When using right padding, the positional encoding for the input tokens is correct, but the padding tokens inserted after the prompt disrupt the encoding for all subsequent generated tokens. Conversely, left padding shifts the sequence so that the positional encodings are offset from the very first prompt token.

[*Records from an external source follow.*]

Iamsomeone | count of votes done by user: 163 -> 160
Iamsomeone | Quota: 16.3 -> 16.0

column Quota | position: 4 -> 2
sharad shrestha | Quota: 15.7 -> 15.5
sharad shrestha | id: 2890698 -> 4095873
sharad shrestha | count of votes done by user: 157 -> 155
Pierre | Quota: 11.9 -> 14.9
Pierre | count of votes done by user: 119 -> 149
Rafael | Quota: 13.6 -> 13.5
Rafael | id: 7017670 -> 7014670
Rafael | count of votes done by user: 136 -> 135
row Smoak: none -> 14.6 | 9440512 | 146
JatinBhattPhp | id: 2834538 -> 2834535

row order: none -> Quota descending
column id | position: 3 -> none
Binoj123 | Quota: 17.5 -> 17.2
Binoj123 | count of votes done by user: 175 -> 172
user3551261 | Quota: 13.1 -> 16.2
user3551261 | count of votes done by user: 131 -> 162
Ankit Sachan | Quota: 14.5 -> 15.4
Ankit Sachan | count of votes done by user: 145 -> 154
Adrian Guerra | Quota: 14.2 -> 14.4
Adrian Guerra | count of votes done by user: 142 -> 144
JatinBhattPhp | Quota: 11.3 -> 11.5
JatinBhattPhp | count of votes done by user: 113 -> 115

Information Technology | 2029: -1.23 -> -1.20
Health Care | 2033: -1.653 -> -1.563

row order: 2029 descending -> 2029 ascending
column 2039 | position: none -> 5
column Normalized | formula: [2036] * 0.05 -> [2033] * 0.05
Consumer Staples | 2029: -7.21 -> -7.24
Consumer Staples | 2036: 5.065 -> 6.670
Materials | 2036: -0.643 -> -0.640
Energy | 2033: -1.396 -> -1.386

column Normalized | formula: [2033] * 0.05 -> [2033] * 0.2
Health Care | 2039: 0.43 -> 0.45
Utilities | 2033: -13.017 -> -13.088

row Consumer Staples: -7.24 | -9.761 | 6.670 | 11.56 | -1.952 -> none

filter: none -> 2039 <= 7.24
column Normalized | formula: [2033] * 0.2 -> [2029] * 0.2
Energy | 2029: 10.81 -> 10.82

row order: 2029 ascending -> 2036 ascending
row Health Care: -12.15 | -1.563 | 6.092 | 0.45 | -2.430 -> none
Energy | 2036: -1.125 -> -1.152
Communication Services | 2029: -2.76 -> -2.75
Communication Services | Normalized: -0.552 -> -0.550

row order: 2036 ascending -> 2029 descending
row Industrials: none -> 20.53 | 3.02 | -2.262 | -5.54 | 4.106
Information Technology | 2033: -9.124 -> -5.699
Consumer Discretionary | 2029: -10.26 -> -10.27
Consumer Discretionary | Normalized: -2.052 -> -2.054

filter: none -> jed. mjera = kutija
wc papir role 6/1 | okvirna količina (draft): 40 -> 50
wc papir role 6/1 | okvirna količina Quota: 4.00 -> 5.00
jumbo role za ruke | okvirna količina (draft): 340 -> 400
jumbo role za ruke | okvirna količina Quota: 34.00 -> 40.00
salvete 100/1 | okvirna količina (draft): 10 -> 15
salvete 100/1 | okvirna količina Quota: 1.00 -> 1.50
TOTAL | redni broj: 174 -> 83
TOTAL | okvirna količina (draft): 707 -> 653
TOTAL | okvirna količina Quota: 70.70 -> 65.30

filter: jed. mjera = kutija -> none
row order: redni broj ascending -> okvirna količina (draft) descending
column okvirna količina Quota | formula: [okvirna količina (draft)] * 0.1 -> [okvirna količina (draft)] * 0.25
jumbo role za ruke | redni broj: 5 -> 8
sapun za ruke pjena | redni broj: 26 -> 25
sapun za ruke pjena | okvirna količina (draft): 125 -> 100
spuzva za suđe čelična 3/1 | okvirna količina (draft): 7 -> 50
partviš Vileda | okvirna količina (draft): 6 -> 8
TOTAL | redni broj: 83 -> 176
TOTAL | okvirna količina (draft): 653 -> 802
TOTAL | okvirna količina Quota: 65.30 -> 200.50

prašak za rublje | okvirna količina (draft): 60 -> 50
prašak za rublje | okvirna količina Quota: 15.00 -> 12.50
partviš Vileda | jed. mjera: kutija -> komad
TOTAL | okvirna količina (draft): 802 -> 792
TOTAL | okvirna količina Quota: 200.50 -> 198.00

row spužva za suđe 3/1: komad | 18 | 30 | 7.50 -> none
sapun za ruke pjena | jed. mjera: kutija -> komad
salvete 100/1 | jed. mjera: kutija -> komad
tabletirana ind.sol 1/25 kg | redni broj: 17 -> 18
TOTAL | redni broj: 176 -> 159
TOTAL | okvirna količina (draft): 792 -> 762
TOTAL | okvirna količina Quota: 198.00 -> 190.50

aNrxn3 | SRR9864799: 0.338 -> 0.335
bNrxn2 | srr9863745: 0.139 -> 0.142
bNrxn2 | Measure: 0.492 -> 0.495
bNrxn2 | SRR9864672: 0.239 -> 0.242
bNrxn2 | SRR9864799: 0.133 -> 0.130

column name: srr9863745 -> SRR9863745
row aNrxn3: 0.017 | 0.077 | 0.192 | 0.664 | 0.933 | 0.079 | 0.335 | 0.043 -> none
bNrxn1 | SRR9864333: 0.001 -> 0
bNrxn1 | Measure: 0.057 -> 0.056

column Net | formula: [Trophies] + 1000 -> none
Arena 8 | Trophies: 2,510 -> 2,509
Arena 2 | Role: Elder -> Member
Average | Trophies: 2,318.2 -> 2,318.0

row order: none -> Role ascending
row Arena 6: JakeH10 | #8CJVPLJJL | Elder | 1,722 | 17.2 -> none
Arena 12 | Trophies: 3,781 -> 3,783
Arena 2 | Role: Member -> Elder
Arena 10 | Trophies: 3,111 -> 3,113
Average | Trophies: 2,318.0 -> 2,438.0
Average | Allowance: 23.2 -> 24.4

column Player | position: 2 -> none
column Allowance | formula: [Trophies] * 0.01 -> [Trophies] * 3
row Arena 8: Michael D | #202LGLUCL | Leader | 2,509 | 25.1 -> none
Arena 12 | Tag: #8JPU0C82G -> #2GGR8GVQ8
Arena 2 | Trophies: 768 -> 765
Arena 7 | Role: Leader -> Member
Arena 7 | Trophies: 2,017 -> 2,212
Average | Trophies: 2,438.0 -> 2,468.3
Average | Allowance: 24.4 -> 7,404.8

I experimented with manually passing position_ids to bypass this, but was unsuccessful in achieving parity with non-batched inference. In my testing, left padding is the only way to get coherent results, though they still differ from single-inference. Right padding results in almost entirely random output.
Currently, there doesn't seem to be a way to achieve 1:1 parity with non-batched inference using standard HF padding.